[Opening EXCERPTED DATA section]

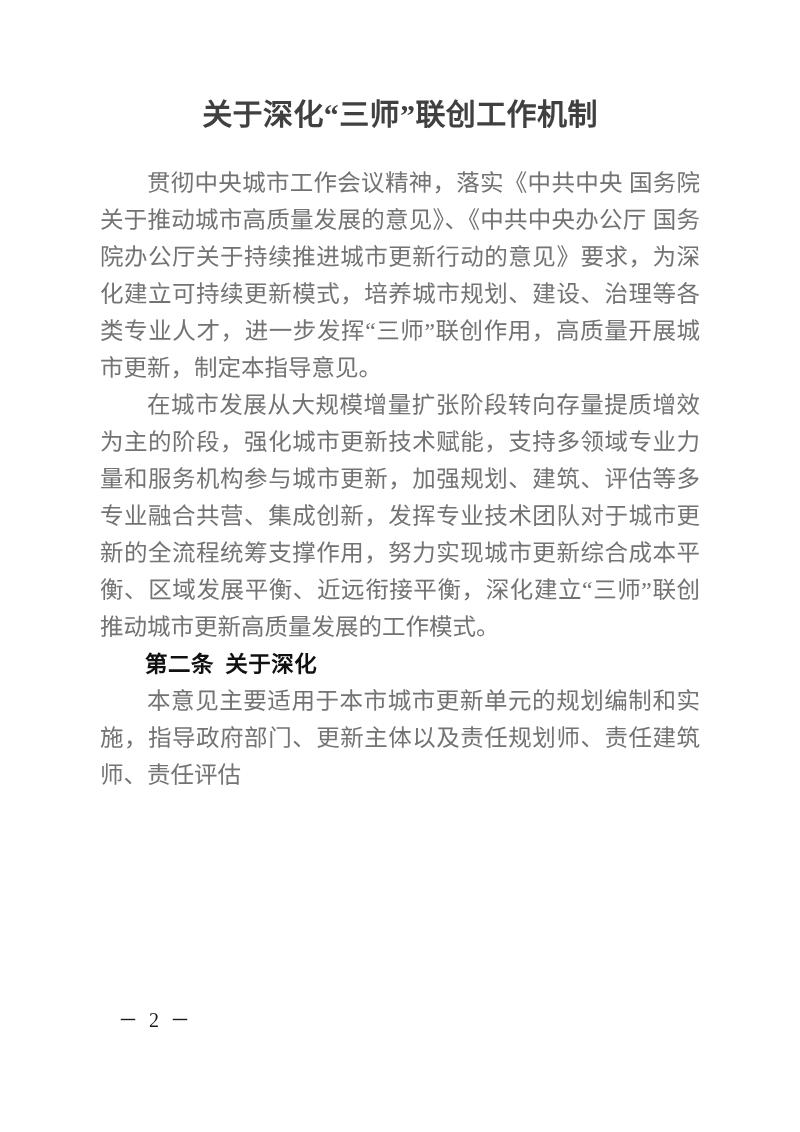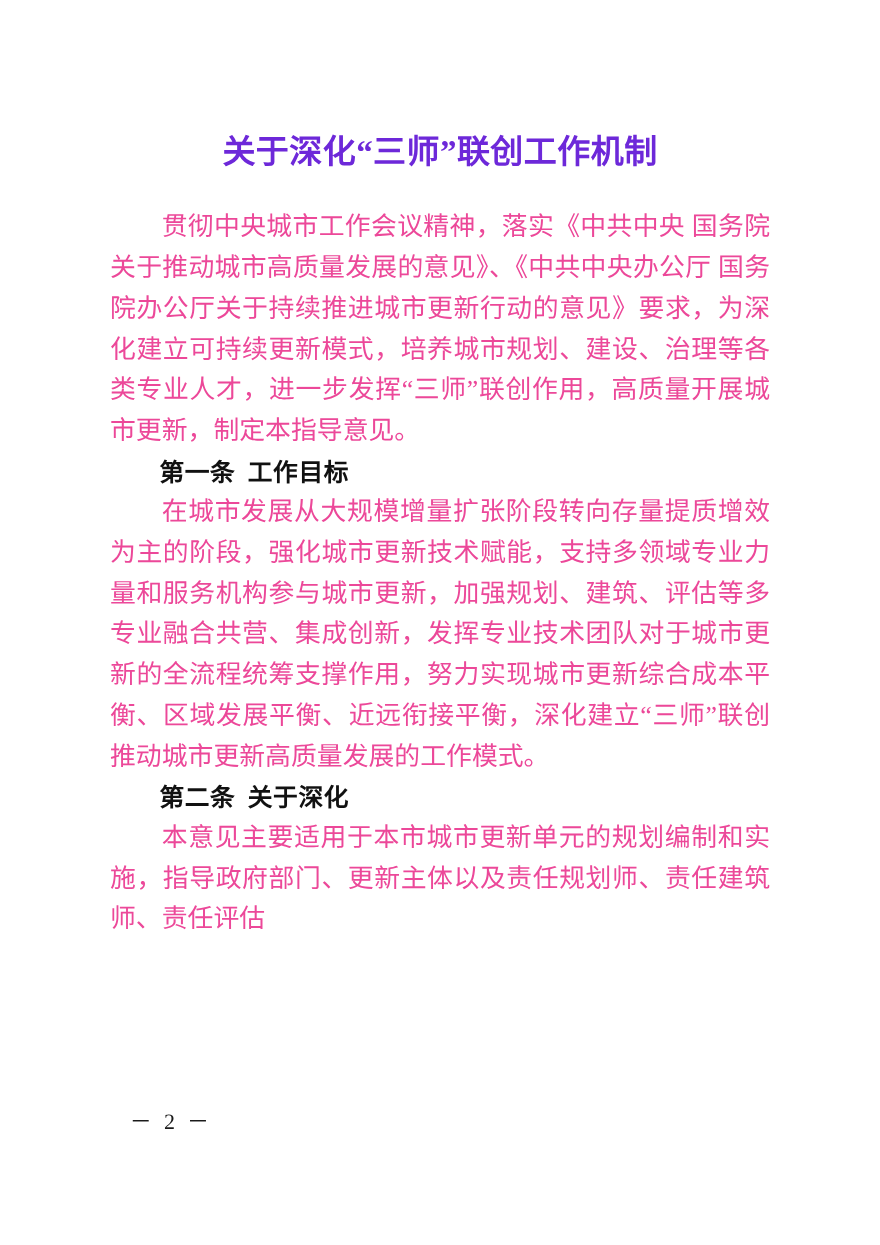--- a/index.html
+++ b/index.html
@@ -26,28 +26,28 @@
   .content {
     position: absolute;
     left: 100px;
     top: 0;
     width: 600px;
   }
 
   
   .doc-title {
     margin: 0;
-    padding-top: 116px;
+    padding-top: 92px;
     text-align: center;
     font-family: "Liberation Serif", "DejaVu Serif", serif;
     font-weight: 700;
     font-size: 30px;
     line-height: 45px;
     letter-spacing: 0.4px;
-    color: #6d28d9;
+    color: #404040;
   }
   .doc-title .title-line {
     display: block;
     white-space: nowrap;
   }
   .doc-title .title-line-2 {
     letter-spacing: -0.2px;
   }
 
   
@@ -56,21 +56,21 @@
   
   .para {
     margin: 0;
     font-family: "Liberation Serif", "DejaVu Serif", serif;
     font-size: 23.5px;
     line-height: 37px;
     text-align: justify;
     text-align-last: left;
     text-justify: inter-ideograph;
     text-indent: 2em;
-    color: #ec4899;
+    color: #737373;
     word-break: break-all;
   }
 
   
   .heading {
     margin: 0;
     font-family: "Liberation Sans", "DejaVu Sans", sans-serif;
     font-weight: 700;
     font-size: 22.5px;
     line-height: 37px;
@@ -104,23 +104,20 @@
   <div class="content">
 
     <h1 class="doc-title">
       <span class="title-line title-line-1">关于深化“三师”联创工作机制</span>
     </h1>
 
     <div class="title-gap"></div>
 
     <p class="para">贯彻中央城市工作会议精神，落实《中共中央 国务院关于推动城市高质量发展的意见》、《中共中央办公厅 国务院办公厅关于持续推进城市更新行动的意见》要求，为深化建立可持续更新模式，培养城市规划、建设、治理等各类专业人才，进一步发挥“三师”联创作用，高质量开展城市更新，制定本指导意见。</p>
 
-    <p class="heading">
-      <span>第一条</span><span class="sep"></span><span>工作目标</span>
-    </p>
 
     <p class="para">在城市发展从大规模增量扩张阶段转向存量提质增效为主的阶段，强化城市更新技术赋能，支持多领域专业力量和服务机构参与城市更新，加强规划、建筑、评估等多专业融合共营、集成创新，发挥专业技术团队对于城市更新的全流程统筹支撑作用，努力实现城市更新综合成本平衡、区域发展平衡、近远衔接平衡，深化建立“三师”联创推动城市更新高质量发展的工作模式。</p>
 
     <p class="heading">
       <span>第二条</span><span class="sep"></span><span>关于深化</span>
     </p>
 
     <p class="para">本意见主要适用于本市城市更新单元的规划编制和实施，指导政府部门、更新主体以及责任规划师、责任建筑师、责任评估</p>
 
   </div>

[Closing EXCERPTED DATA section]

● BRIEF: Excluding the pictures, transcribe all of the entries exactly.

● EXERCISE OUTPUT:
--- a/index.html
+++ b/index.html
@@ -26,28 +26,28 @@
   .content {
     position: absolute;
     left: 100px;
     top: 0;
     width: 600px;
   }
 
   
   .doc-title {
     margin: 0;
-    padding-top: 116px;
+    padding-top: 92px;
     text-align: center;
     font-family: "Liberation Serif", "DejaVu Serif", serif;
     font-weight: 700;
     font-size: 30px;
     line-height: 45px;
     letter-spacing: 0.4px;
-    color: #6d28d9;
+    color: #404040;
   }
   .doc-title .title-line {
     display: block;
     white-space: nowrap;
   }
   .doc-title .title-line-2 {
     letter-spacing: -0.2px;
   }
 
   
@@ -56,21 +56,21 @@
   
   .para {
     margin: 0;
     font-family: "Liberation Serif", "DejaVu Serif", serif;
     font-size: 23.5px;
     line-height: 37px;
     text-align: justify;
     text-align-last: left;
     text-justify: inter-ideograph;
     text-indent: 2em;
-    color: #ec4899;
+    color: #737373;
     word-break: break-all;
   }
 
   
   .heading {
     margin: 0;
     font-family: "Liberation Sans", "DejaVu Sans", sans-serif;
     font-weight: 700;
     font-size: 22.5px;
     line-height: 37px;
@@ -104,23 +104,20 @@
   <div class="content">
 
     <h1 class="doc-title">
       <span class="title-line title-line-1">关于深化“三师”联创工作机制</span>
     </h1>
 
     <div class="title-gap"></div>
 
     <p class="para">贯彻中央城市工作会议精神，落实《中共中央 国务院关于推动城市高质量发展的意见》、《中共中央办公厅 国务院办公厅关于持续推进城市更新行动的意见》要求，为深化建立可持续更新模式，培养城市规划、建设、治理等各类专业人才，进一步发挥“三师”联创作用，高质量开展城市更新，制定本指导意见。</p>
 
-    <p class="heading">
-      <span>第一条</span><span class="sep"></span><span>工作目标</span>
-    </p>
 
     <p class="para">在城市发展从大规模增量扩张阶段转向存量提质增效为主的阶段，强化城市更新技术赋能，支持多领域专业力量和服务机构参与城市更新，加强规划、建筑、评估等多专业融合共营、集成创新，发挥专业技术团队对于城市更新的全流程统筹支撑作用，努力实现城市更新综合成本平衡、区域发展平衡、近远衔接平衡，深化建立“三师”联创推动城市更新高质量发展的工作模式。</p>
 
     <p class="heading">
       <span>第二条</span><span class="sep"></span><span>关于深化</span>
     </p>
 
     <p class="para">本意见主要适用于本市城市更新单元的规划编制和实施，指导政府部门、更新主体以及责任规划师、责任建筑师、责任评估</p>
 
   </div>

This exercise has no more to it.